-
算法特征
①. 以真实reward训练Q-function; ②. 从最大Q方向更新policy \(\pi\) -
算法推导
Part Ⅰ: RL之原理
整体交互流程如下,定义策略函数(policy)\(\pi\), 输入为状态(state)\(s\), 输出为动作(action)\(a\), 则,
\[\begin{equation*} a = \pi(s) \end{equation*} \]令交互序列为\(\{\cdots, s_t, a_t, r_t, s_{t+1}, \cdots\}\). 定义状态值函数(state value function)\(V^{\pi}(s)\), 表示agent在当前状态\(s\)下采取策略\(\pi\)与environment持续交互所得累计奖励之期望(cumulated reward expectation), 则,
\[\begin{equation*} V^{\pi}(s_t) = r_t + V^{\pi}(s_{t+1}) \end{equation*} \]定义状态动作值函数(state-action value function)\(Q^{\pi}(s, a)\), 表示agent在当前状态\(s\)下强制采取动作\(a\)接下来采取策略\(\pi\)与environment持续交互所得累计奖励之期望, 则,
\[\begin{equation*} \begin{split} Q^{\pi}(s_t, a_t) &= r_t + Q^{\pi}(s_{t+1},\pi(s_{t+1})) \\ &= r_t + V^{\pi}(s_{t+1}) \end{split} \end{equation*} \]定义最优\(\pi^*\), 使状态值函数\(V^{\pi}\)最大化, 即,
\[\begin{equation*} \begin{split} \pi^* &= \mathop{\arg\max}_{\pi}\ V^{\pi}(s) \\ &= \mathop{\arg\max}_{\pi}\ Q^{\pi}(s, \pi(s)) \end{split} \end{equation*} \]连续空间中, Q-function实现如下,
离散空间中, Q-function实现如下,
Part Ⅱ: RL之实现
训练tips:
①. target network中Q-function在一定训练次数内可以保持不变
②. exploration使数据采集更加丰富- Epsilon Greedy\[\begin{equation*} a = \left\{ \begin{split} \mathop{\arg\max}_{a}\ Q(s, a), \quad & \text{with probability }1-\varepsilon\\ \text{random}, \quad\quad\quad & \text{with probability }\varepsilon \\ \end{split} \right. \end{equation*} \]\(\varepsilon\)取值在训练期间逐渐减小
- Boltzmann Exploration\[P(a|s) = \frac{\exp(Q(s,a))}{\sum_a\exp(Q(s,a))} \]
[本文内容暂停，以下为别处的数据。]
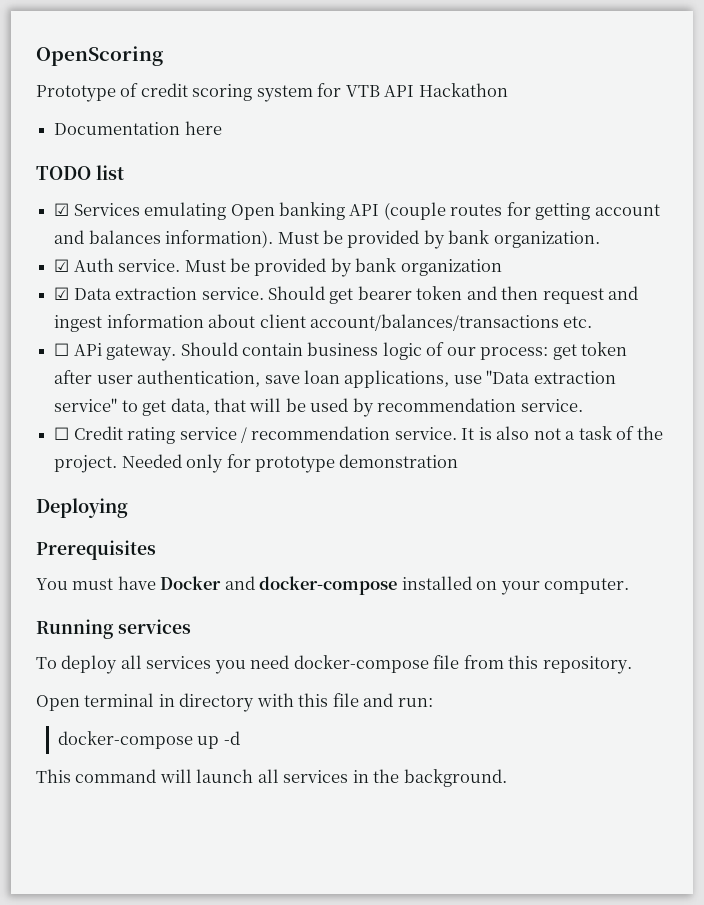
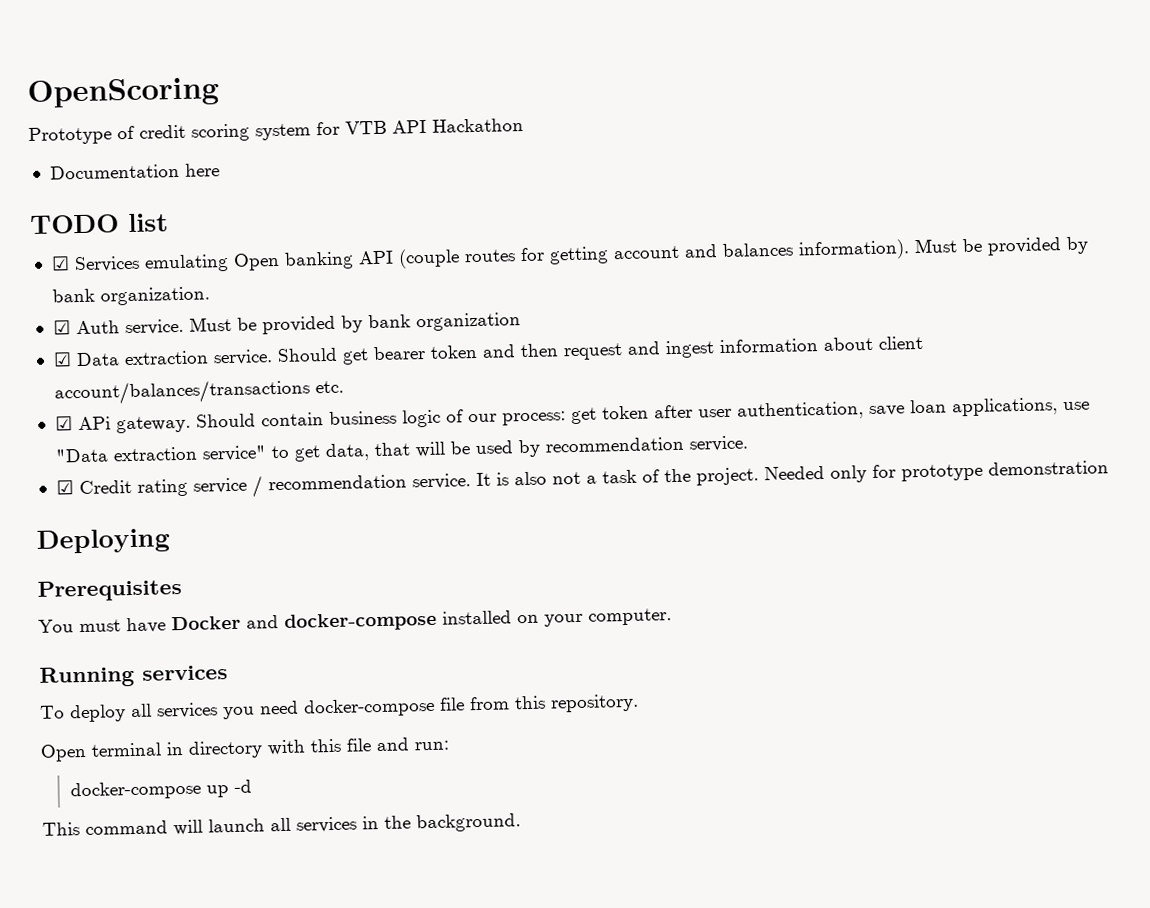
[54,343,70,356] ☐ -> [54,416,73,431] ☑
[54,427,70,440] ☐ -> [55,480,74,495] ☑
③. Replay Buffer中以\((s_t, a_t, r_t, s_{t+1})\)为单位进行数据存储, 数据可以来源于不同的policy \(\pi\). buffer中保存新数据剔除旧数据, 每次迭代中随机抽取某个batch进行训练.
算法流程如下,
Initialize Q-function \(Q\), target Q-function \(\bar{Q} = Q\) (Note: target nework)
for each episode
\(\quad\) for each time step \(t\)
\(\qquad\) Given state \(s_t\), take action \(a_t\) based on \(Q\) (Note: exploration)
\(\qquad\) Obtain reward \(r_t\), and reach new state \(s_{t+1}\)
\(\qquad\) Store \((s_t,a_t,r_t,s_{t+1})\) into buffer (Note: replay buffer)
\(\qquad\) Sample \((s_i, a_i, r_i, s_{i+1})\) from buffer (usually a batch)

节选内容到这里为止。